You’ve had chocolate chip cookies before. But have you had a Crumbl chocolate chip cookie? The kind that’s so thick, so soft, and so ridiculously loaded with chocolate that it basically qualifies as a meal?

No? Then you’re missing out. This copycat recipe isn’t just good—it’s “hide-the-batch-from-your-family” good.

And the best part? You don’t need to camp outside a Crumbl store or sell a kidney to afford their weekly rotation.
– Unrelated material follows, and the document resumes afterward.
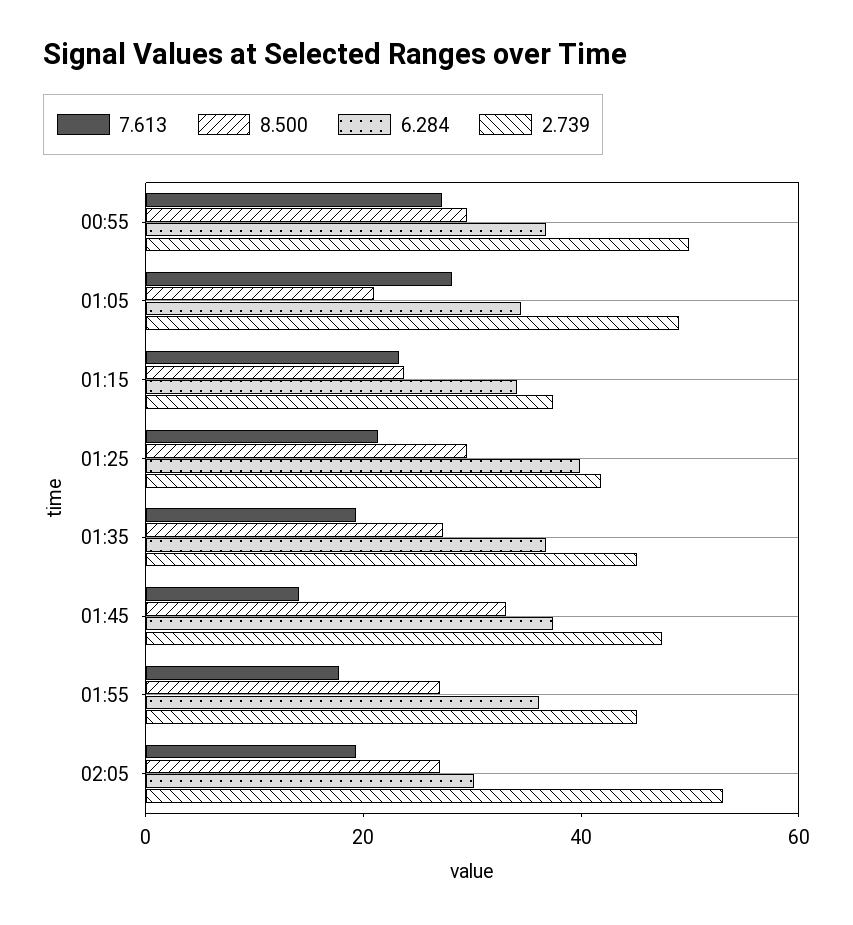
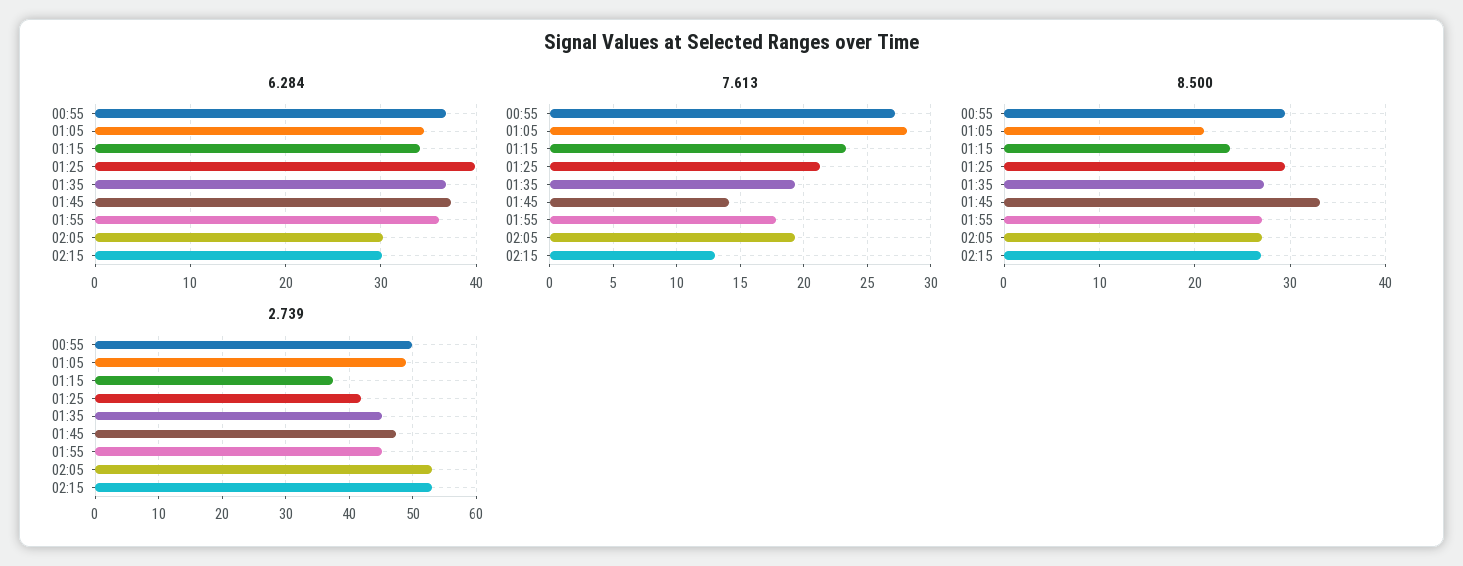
6.284, 02:15: none -> 30
7.613, 02:15: none -> 13
8.500, 02:15: none -> 27
2.739, 02:15: none -> 53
Just your oven, a few ingredients, and zero patience for mediocre cookies.

Why This Recipe Works (Spoiler: It’s Basically Magic)

Crumbl’s cookies have a cult following for a reason.

They’re thick, chewy, and slightly underbaked in the center, with pools of melted chocolate in every bite. This copycat nails the texture by using a mix of brown and white sugar, extra egg yolks, and cornstarch for that perfect chew. The dough is chilled to prevent spreading, so you get a cookie that’s crispy on the edges and gloriously gooey inside.

It’s science, but tastier.

Ingredients You’ll Need

Gather these—no substitutions yet (we’ll get to that later):

  • 1 cup unsalted butter (cold, cubed—trust me)
  • 1 cup brown sugar (packed, for that molasses kick)
  • ½ cup granulated sugar (because balance)
  • 2 large eggs + 1 egg yolk (extra yolk = extra chew)
  • 2 tsp vanilla extract (real stuff, not the sad imitation)
  • 3 cups all-purpose flour (measured correctly—don’t scoop!)
  • 1 tsp cornstarch (secret weapon for softness)
  • 1 tsp baking soda (not powder—this isn’t cake)
  • ½ tsp salt (to make the flavors pop)
  • 2 cups chocolate chips (go big or go home—milk or semi-sweet)

Step-by-Step Instructions (Don’t Skip Steps)

  1. Cold butter is key. Cube it, then beat it with both sugars until fluffy. Yes, cold. No, your mixer won’t explode.
  2. Add eggs and vanilla. Mix until just combined—overbeating = tough cookies.

    Nobody wants that.

  3. Dry team assemble. Whisk flour, cornstarch, baking soda, and salt in a separate bowl. Gradual wins the race—add it slowly to the wet mix.
  4. Fold in chocolate chips. Use a spatula, not the mixer, unless you enjoy uneven distribution (you monster).
  5. Chill the dough. 1 hour minimum, 2 if you’re patient. This prevents pancake cookies.

    Science!

  6. Scoop and bake. Use a ¼ cup measure for giant Crumbl-sized cookies. Bake at 350°F for 11–13 minutes—they’ll look underdone. They’re not.
  7. Cool (or don’t). Let them sit on the tray for 5 minutes, then devour.

    Or just burn your tongue. Your call.

How to Store These Beauties

If by some miracle you have leftovers, here’s how to keep them fresh:

  • Room temp: Store in an airtight container for up to 3 days. Add a slice of bread to keep them soft (old baker’s trick).
  • Freeze the dough: Scoop balls onto a tray, freeze solid, then bag them.

    Bake straight from frozen—just add 1–2 minutes.

  • Freeze baked cookies: Wrap individually in plastic, then foil. Thaw at room temp or microwave for 10 seconds.

Why This Recipe Is Better Than Driving to Crumbl

Aside from saving $4 per cookie? You control the ingredients (no mystery additives), the size (go bigger—I dare you), and the freshness (warm from the oven beats a 20-minute car ride).

Plus, you get bragging rights. “Oh, these? Just whipped them up.” Cue impressed stares.

Common Mistakes (Don’t Be That Person)

  • Using melted butter. Cold butter = thick cookies. Melted butter = flat, sad disks.
  • Overmixing the dough. Gluten development = tough cookies.

    Mix until just combined.

  • Skipping the chill. Warm dough spreads. Chill it unless you want cookie brittle.
  • Overbaking. They should look slightly underdone when you pull them out. They’ll set as they cool.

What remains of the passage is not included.